For as long as I could remember, Mr. Pound had lived in the back bedroom. He wasn't family, as my dad was quick to point out to anyone who came by. "He wasn't family until we made him family," my mother would always add. Mr. Pound was already eighty when he'd first come to live with us in Portaferry. It was 1952, the year I was born and the year he'd left the kettle on the gas ring, sending his own house up in a fiery blaze while he dozed, oblivious, in a shady spot in his back garden. Even the pumper trucks didn't wake him-an old bachelor, his mind going queer, without a living soul to care or look after him.

"Some'd be content to take in a stray cat, but not your mother," my dad would say, within her earshot.

"Catch yourself on, Lorcán," she'd say back to him, gently. "Is that the example you want to be setting?" These were good-natured exchanges. Sometimes there were harsher words; low, muffled voices on the other side of a door.

Mr. Pound spent all of his time either in bed or in the pushchair my dad built for him with little cast-off wheels he'd brought home from work at the Harland and Wolff shipyards in Belfast. In his more lucid moments Mr. Pound would ask me to manoeuvre him to the window so he could watch the birds. He would sometimes have me sit up on his lap and then point to them and tell me their names. He would also sing little snatches of old songs, bits of his own childhood dislodged by some stimulus not apparent to anyone around him.

"Clitherty,
Clatherty,
Out upon a Saturday,
In upon a Sunday morning."

This particular fragment brought my mother running into the lounge from the kitchen, her hands red and dripping from the washing up, her face alight with excitement. "My father sang that to me, Ben! He was a weaver. They would sing that song at the beginning of each week when they changed the webs on the looms." I could see that there was magic and mystery locked up inside Mr. Pound.

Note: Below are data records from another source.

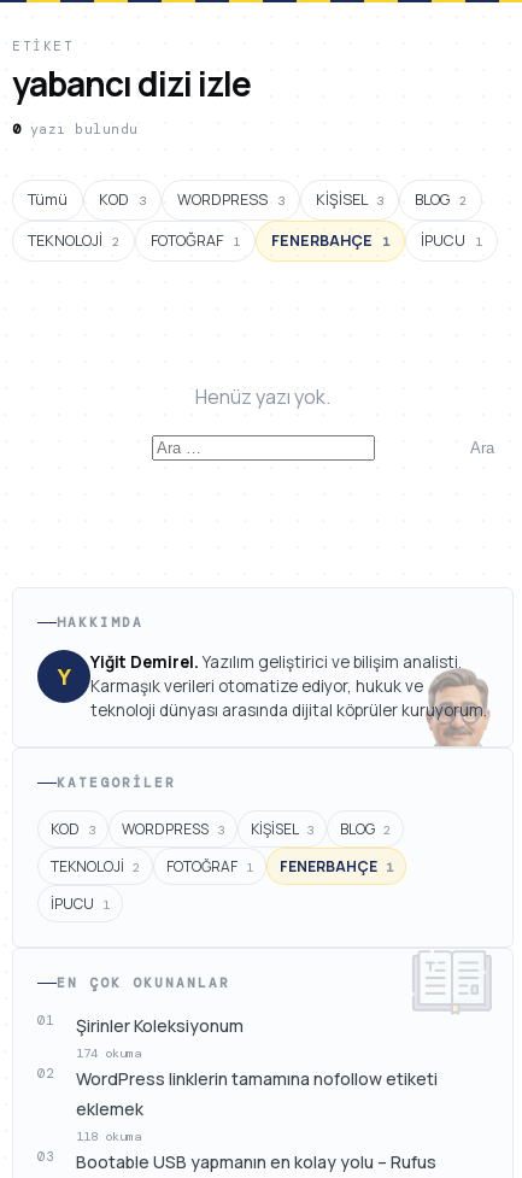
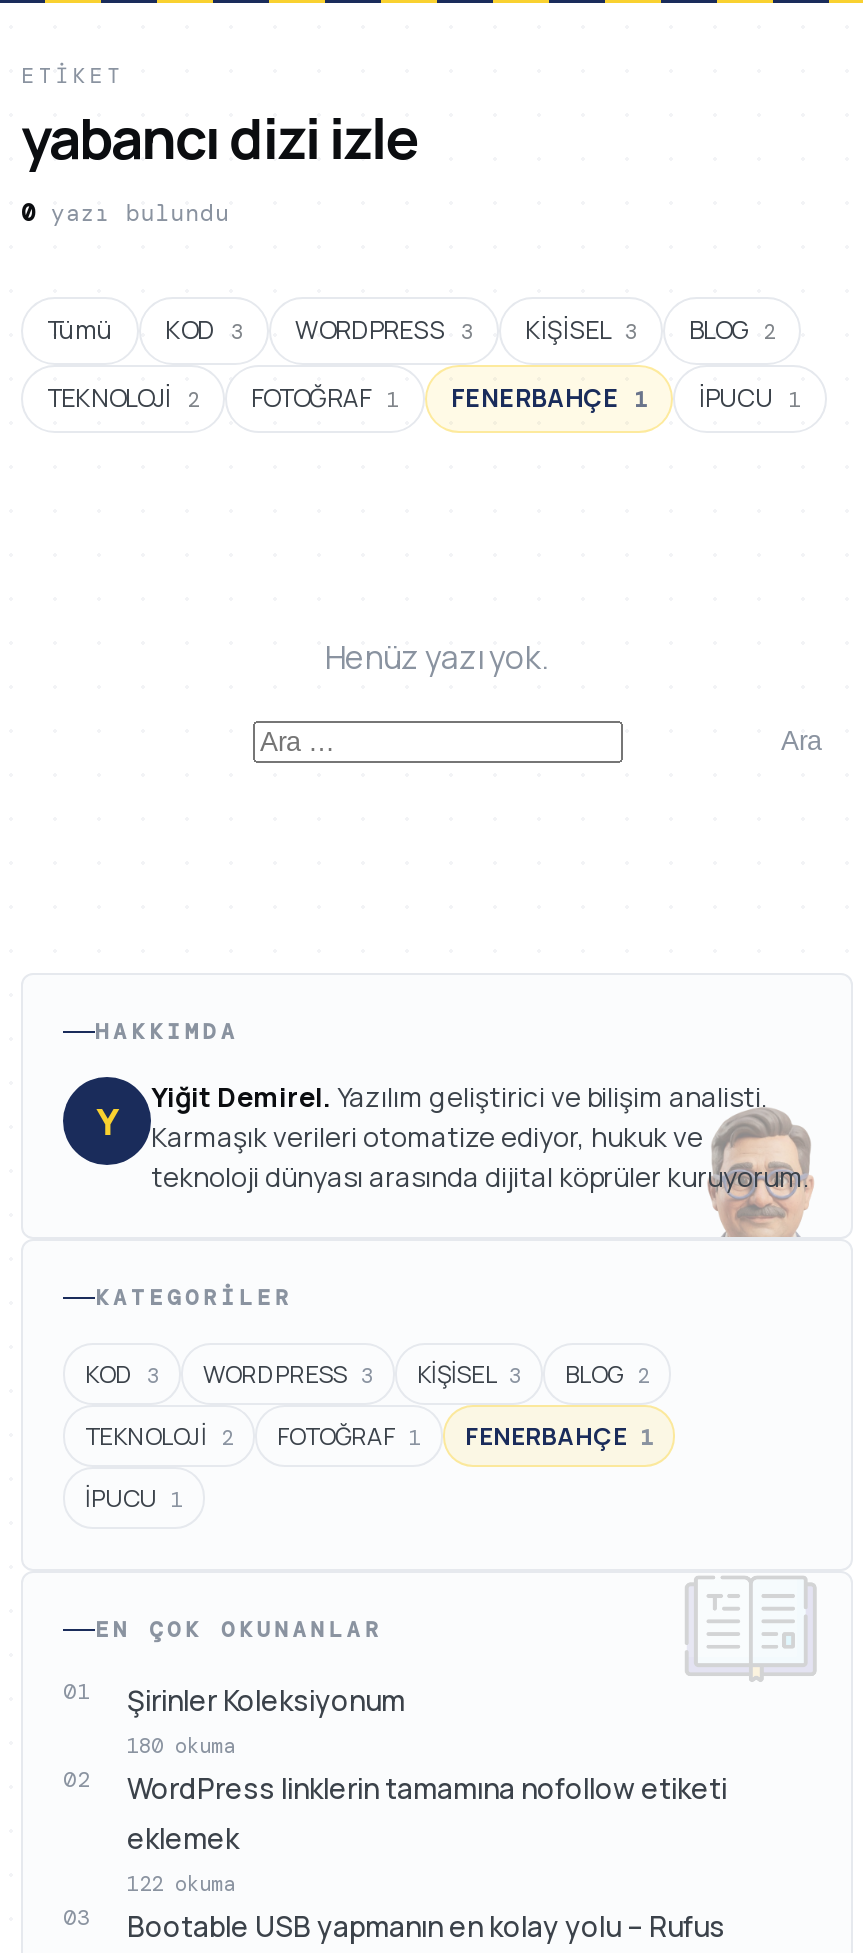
[76,1045,141,1061] 174 okuma -> [127,1733,235,1759] 180 okuma
[76,1129,141,1144] 118 okuma -> [127,1871,235,1897] 122 okuma

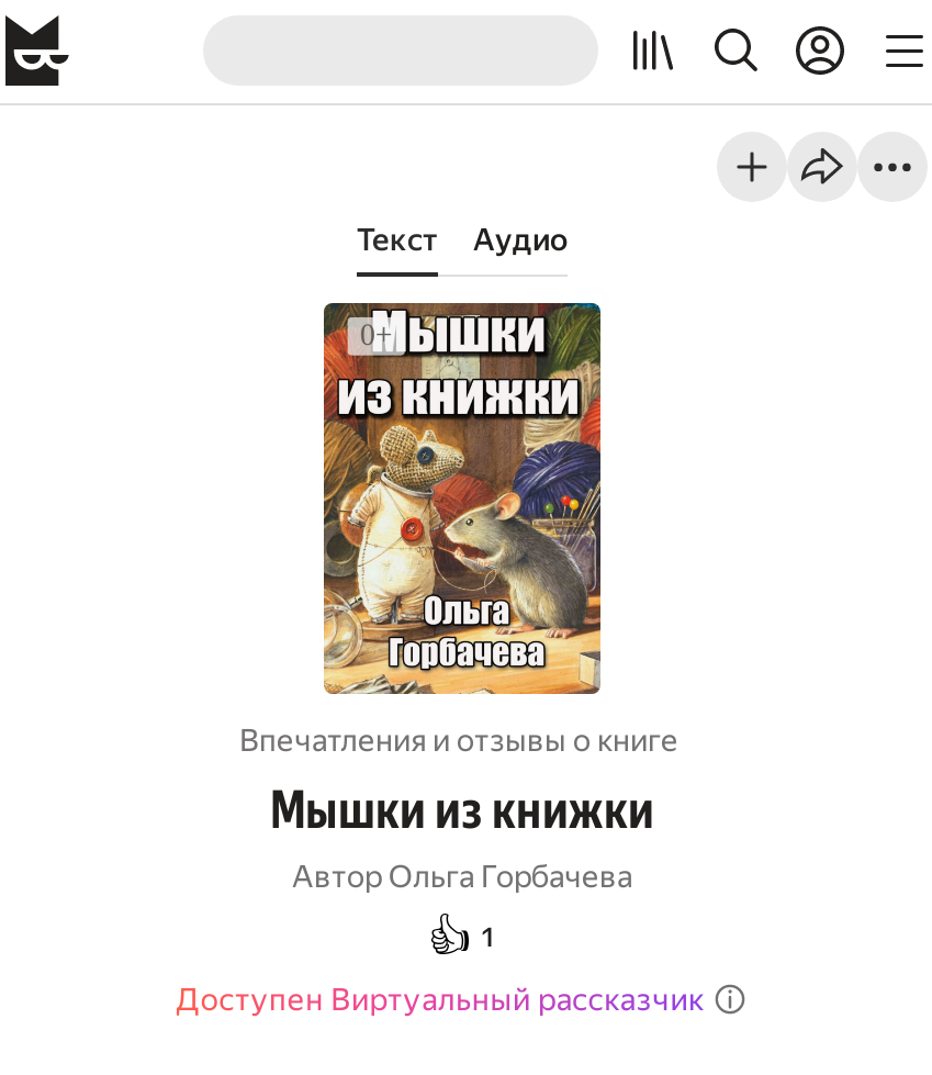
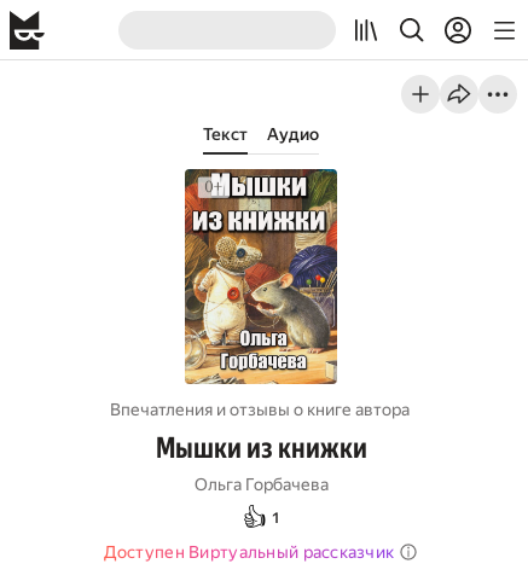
[239,723,678,758] Впечатления и отзывы о книге -> [109,400,409,419] Впечатления и отзывы о книге автора
[292,859,632,894] Автор Ольга Горбачева -> [194,475,328,494] Ольга Горбачева

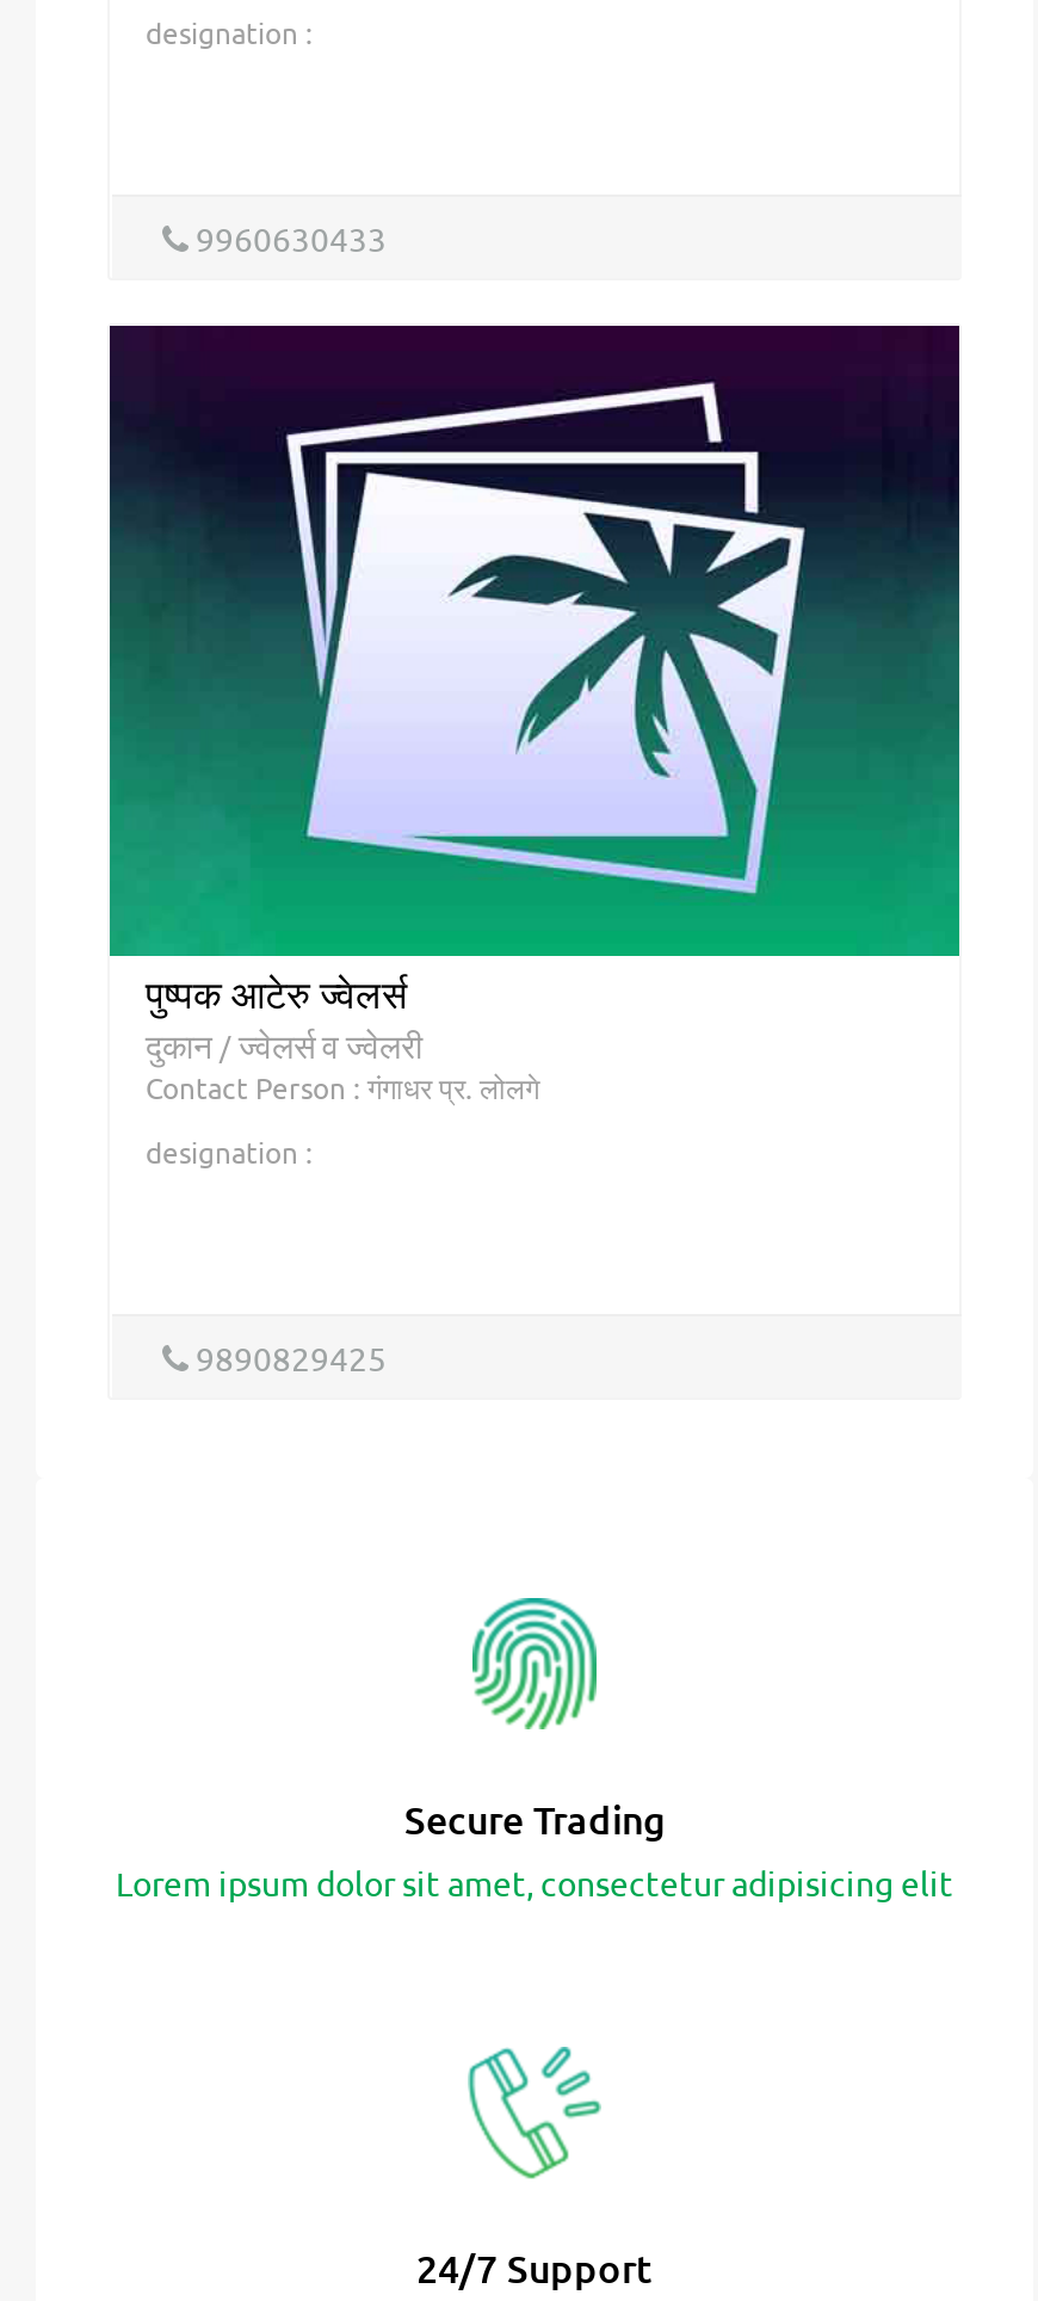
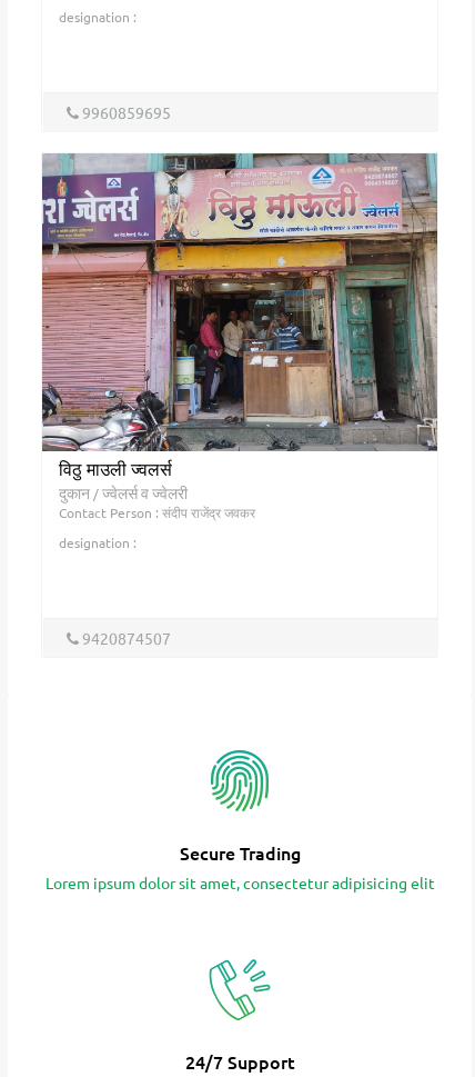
[189,215,387,258] 9960630433 -> [79,102,171,122] 9960859695
[107,325,962,1018] [image] | पुष्पक आटेरु ज्वेलर्स -> [41,152,438,480] [image] | विठु माउली ज्वलर्स
[146,1068,539,1107] Contact Person : गंगाधर प्र. लोलगे -> [59,503,255,521] Contact Person : संदीप राजेंद्र जवकर
[189,1336,387,1379] 9890829425 -> [79,628,171,648] 9420874507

By 1958, when Seán was born, Mr. Pound's lucid moments came less and less frequently. My mother had to feed the two of them, side-by-side, and my dad sometimes couldn't bear to eat with us. The well of his considerable good nature did not run as deep as hers. He would turn away in exasperation as mashed peas and plaice collected on Mr. Pound's stubbly chin. "Take your leave, Lorcán. Better that than say something unkind," my mother would declare as my dad pulled on his boots to leave for Dumigan's Bar over the road.

Sadly, as Seán grew older and began talking, Mr. Pound had still fewer songs or snatches of intelligible verse to share with him or with us. These and such other scraps of formed thought as still milled about within his nodding head were, by then, almost irretrievably locked away. Age, in its indiscriminate cruelty, had robbed him of the ability to call them forth. He chattered away, to be sure. But it was mostly gibberish, seasoned with gusts of Gaeilge and the odd swatch of breathtaking profanity.

"Mind your foot, Mr. Pound," my mother would say as she did the hoovering. His reply: "Liverpool Street. Bank. St. Paul's. Chancery Lane. Holborn. Tottenham Court Road. Oxford Circus. Bond Street. Marble Arch. Lancaster Gate. Queensway. Notting Hill Gate. Holland Park. Shepherd's Bush. East Acton. North Acton. Ealing Broadway. Fuck King Billy. Amhrán Hiúdaí Phádaí Éamoinn. Máire an Chúil Óir Bhuí.

Mr. Pound would still sometimes reach out with his spindly arms and try to pull us up onto his lap. But my brother would have nothing of it. "He smells of pee!" Seán would howl, squirming free, and he was right.